We dove thereon the 12th. did you happen to find my anchor? it got pretty rough after the 1st dive and got sick in the boat. decided i was not too attached to it emotionally aftermy buddy and i turned green.


----------



## Orion45 (Jun 26, 2008)

> *HOOKEDONNEWADDICTION (10/25/2009)*We dove thereon the 12th. did you happen to find my anchor? it got pretty rough after the 1st dive and got sick in the boat. decided i was not too attached to it emotionally aftermy buddy and i turned green.
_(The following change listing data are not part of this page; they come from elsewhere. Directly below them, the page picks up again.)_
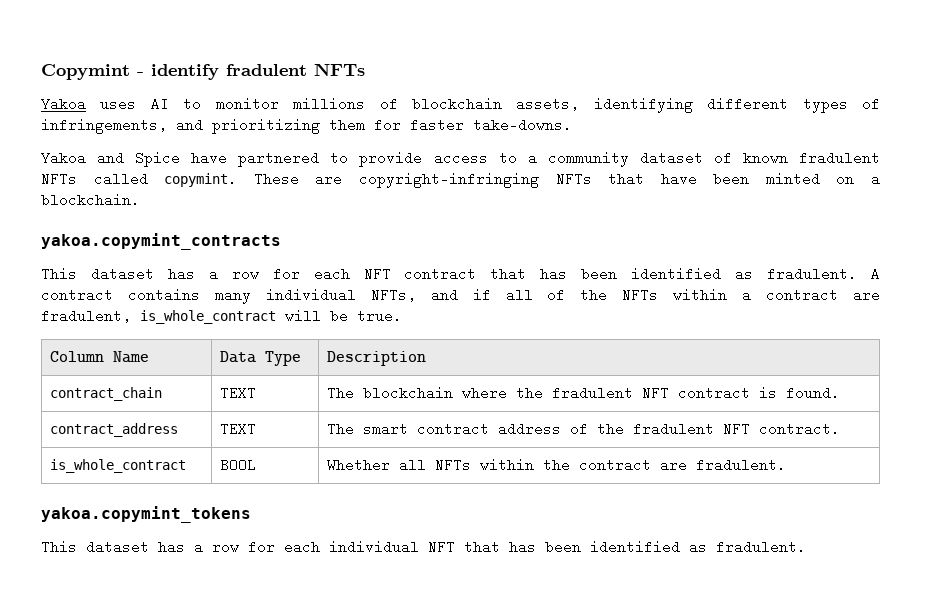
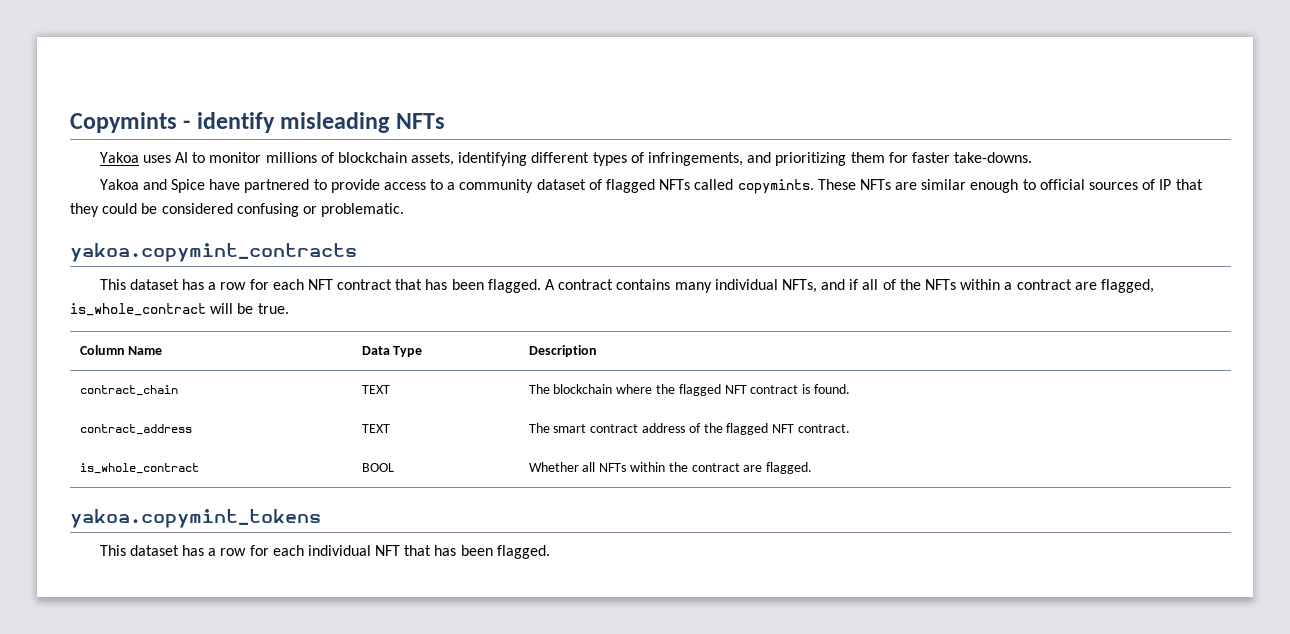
- Copymint - identify fradulent NFTs
+ Copymints - identify misleading NFTs
- Yakoa and Spice have partnered to provide access to a community dataset of known fradulent NFTs called copymint. These are copyright-infringing NFTs that have been minted on a blockchain.
+ Yakoa and Spice have partnered to provide access to a community dataset of flagged NFTs called copymints. These NFTs are similar enough to official sources of IP that they could be considered confusing or problematic.
- This dataset has a row for each NFT contract that has been identified as fradulent.
+ This dataset has a row for each NFT contract that has been flagged.
- A contract contains many individual NFTs, and if all of the NFTs within a contract are fradulent, is_whole_contract will be true.
+ A contract contains many individual NFTs, and if all of the NFTs within a contract are flagged, is_whole_contract will be true.
- contract_chain | TEXT | The blockchain where the fradulent NFT contract is found.
+ contract_chain | TEXT | The blockchain where the flagged NFT contract is found.
- contract_address | TEXT | The smart contract address of the fradulent NFT contract.
+ contract_address | TEXT | The smart contract address of the flagged NFT contract.
- is_whole_contract | BOOL | Whether all NFTs within the contract are fradulent.
+ is_whole_contract | BOOL | Whether all NFTs within the contract are flagged.
- This dataset has a row for each individual NFT that has been identified as fradulent.
+ This dataset has a row for each individual NFT that has been flagged.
If you're refering to the liberty ship. the answer is no. The vis was so bad that we decided to abort the dive.


----------



## nonchalant (Sep 8, 2009)

thanks, like i said i did not like it anyway.


----------



## karma (Oct 26, 2007)

were you scuba diving or free diving?


----------



## nonchalant (Sep 8, 2009)

We were scuba diving and shot a couple of black snapper.


----------



## karma (Oct 26, 2007)

thanks for the follow up! nice report!


----------



## aquatic argobull (Mar 2, 2009)

Do you dive at slack tide? Does it matter? I am thinking about kayaking out there and trying some scuba/spearfishing there and I am under the impression that the currents can be strong.


----------



## nonchalant (Sep 8, 2009)

I do not remember the tide but the current was not bad.


----------